Education/Experience:

• Ph.D. in analytical chemistry, chemistry, biochemistry, or related field.  MS and BS candidates with minimum of 8 years (MS) or 10 years (BS) of relevant industry experience and strong record of technical achievement and innovation will also be considered.
• Expertise with LCMS peptide mapping for PTM analysis of antibodies, bispecifics, and similar protein therapeutics and mass spectrometry analysis of intact proteins.
• Experience with multi-attribute methods (MAM) and automation pertaining to liquid handling, sample preparation, testing and result reporting is a plus.
• Expertise in applying liquid handling robots and automation for sample cleanup, sample preparation, and analysis is highly desired.
• General understanding of CMC Analytical Development of protein therapeutics is desired.
• Experience in application of analytical methods to process development and general understanding of process steps employed in manufacture of recombinant protein therapeutics is a plus.
• Understanding of therapeutic protein quality attributes, especially in the context of influence of cell line and manufacturing process on such attributes is desired.
• Hands on experience with analytical methods for proteins, including but not limited to HPLC, UPLC, CE, ELISA, Octet, and other binding assay formats.
• Proven ability to develop innovative solutions to difficult technical challenges to achieve project goals.
• Must have strong communication skills, including verbal, written, and scientific data presentation.
• Must be forward-thinking and able to lead and contribute to scientific/technical discussions.
• Ability to independently learn, understand and execute novel/advanced scientific techniques.
• Ability to author technical reports and presentations.
• Must have ability to work collaboratively with a high degree of productivity in a dynamic, fast-paced, cross-functional environment.

Applicable only to applicants applying to a position in any location with pay disclosure requirements under state or local law:

The compensation range described below is the range of possible base pay compensation that the Company believes in good faith it will pay for this role at the time of this posting based on the job grade for this position. Individual compensation paid within this range will depend on many factors including geographic location, and we may ultimately pay more or less than the posted range. This range may be modified in the future.

We offer a comprehensive package of benefits including paid time off. (vacation, holidays, sick), medical/dental/vision insurance and 401(k) to eligible employees  

Note: No amount of pay is considered to be wages or compensation until such amount is earned, vested, and determinable. The amount and availability of any bonus, commission, incentive, benefits, or any other form of compensation and benefits that are allocable to a particular employee remains in the Company's sole and absolute discretion unless and until paid and may be modified at the Company’s sole and absolute discretion, consistent with applicable law. 

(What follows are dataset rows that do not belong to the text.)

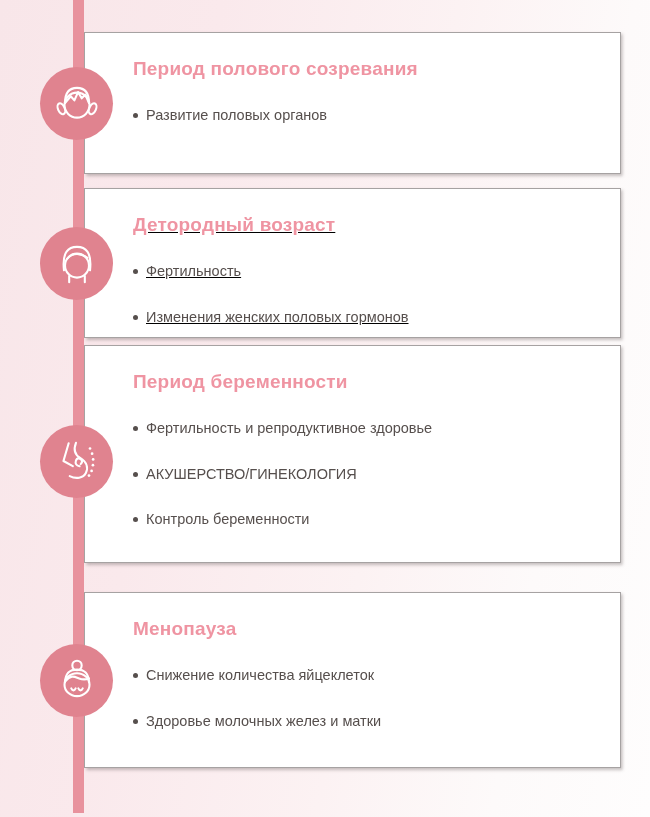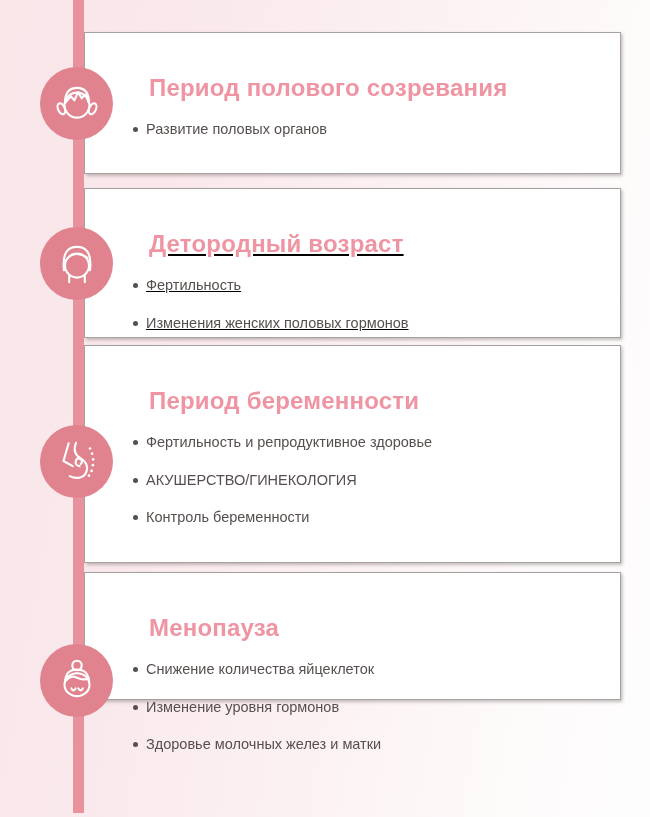--- a/index.html
+++ b/index.html
@@ -23,7 +23,7 @@
     padding:25px 18px 0 48px;
   }
   .card h3{
-    margin:16px;font-size:24px;font-weight:bold;letter-spacing:.2px;
+    margin:0;font-size:19px;font-weight:bold;letter-spacing:.2px;
     color:var(--title-color,#ef94a2);
   }
   .card ul{list-style:none;margin:6px 0 0 0;padding:0;}

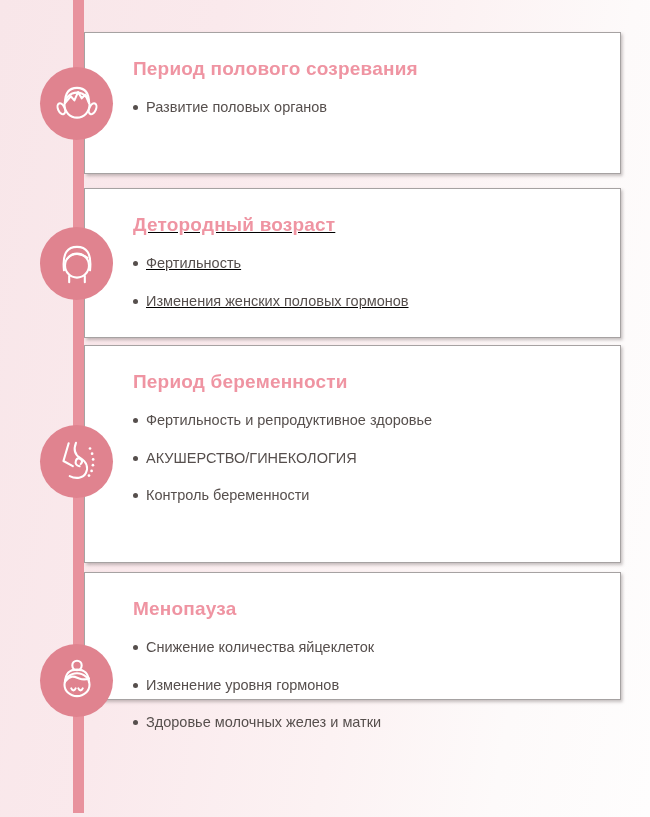--- a/index.html
+++ b/index.html
@@ -28,7 +28,7 @@
   }
   .card ul{list-style:none;margin:6px 0 0 0;padding:0;}
   .card li{
-    position:relative;margin-top:18px;padding-left:13px;
+    position:relative;margin-top:26px;padding-left:13px;
     font-size:14.5px;line-height:1.35;color:var(--text-color,#564f4d);
   }
   .card li::before{

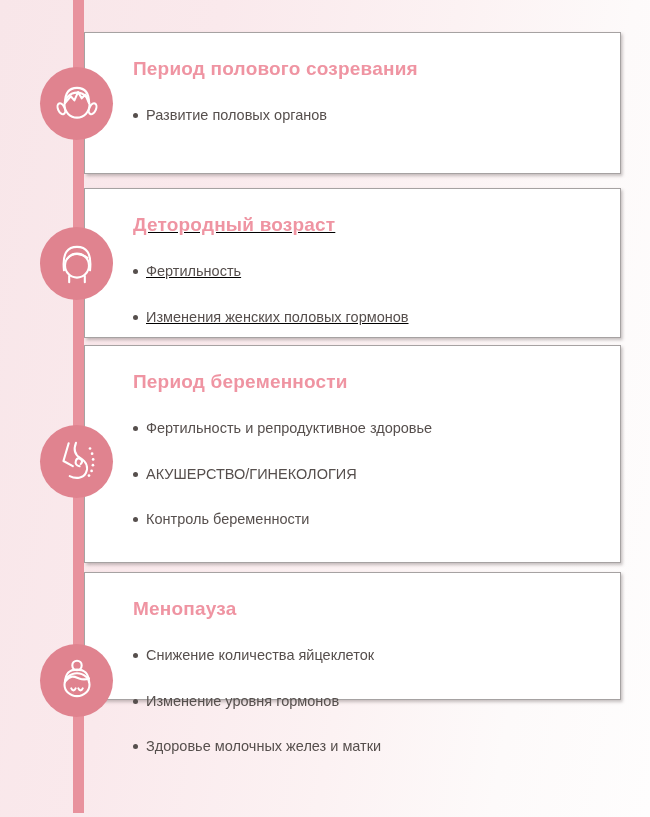--- a/index.html
+++ b/index.html
@@ -111,7 +111,7 @@
   </div>
 
   <div>
-    <div class="card" style="top: 572px; height: 128px;">
+    <div class="card" style="top: 592px; height: 176px;">
       <h3>Менопауза</h3>
       <ul>
             <li>Снижение количества яйцеклеток</li>

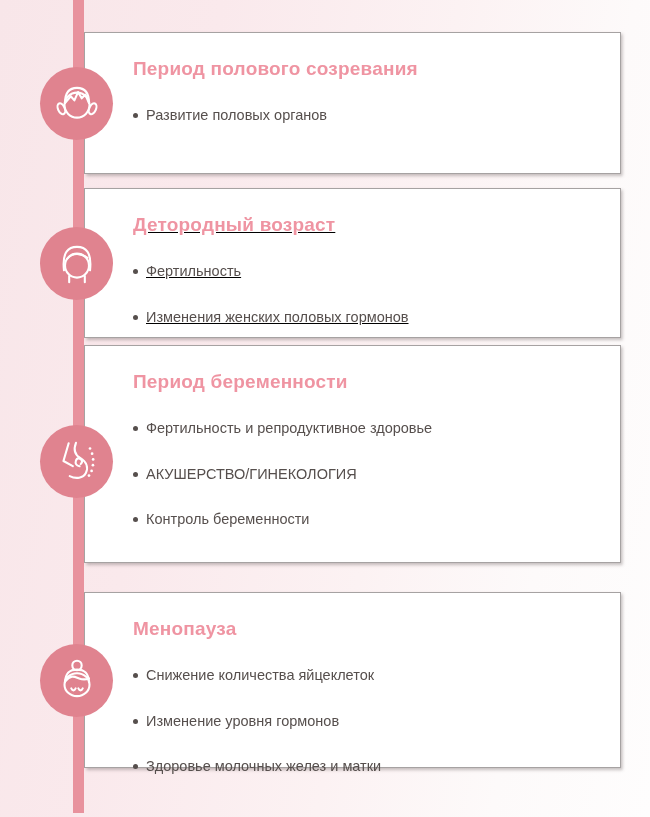--- a/index.html
+++ b/index.html
@@ -115,7 +115,6 @@
       <h3>Менопауза</h3>
       <ul>
             <li>Снижение количества яйцеклеток</li>
-            <li>Изменение уровня гормонов</li>
             <li>Здоровье молочных желез и матки</li>
           </ul>
     </div>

AbbVie is an equal opportunity employer including disability/vets. It is AbbVie’s policy to employ qualified persons of the greatest ability without discrimination against any employee or applicant for employment because of race, color, religion, national origin, age, sex (including pregnancy), physical or mental disability, medical condition, genetic information, gender identity or expression, sexual orientation, marital status, status as a disabled veteran, recently separated veteran, Armed Forces service medal veteran or active duty wartime or campaign badge veteran or a person’s relationship or association with a protected veteran, including spouses and other family members, or any other protected group status. We will take affirmative action to employ and advance in employment qualified minorities, women, individuals with a disability, disabled veterans, recently separated veterans, Armed Forces service medal veterans or active-duty wartime or campaign badge veterans. The Affirmative Action Plan is available for viewing in the Human Resources office during regular business hours.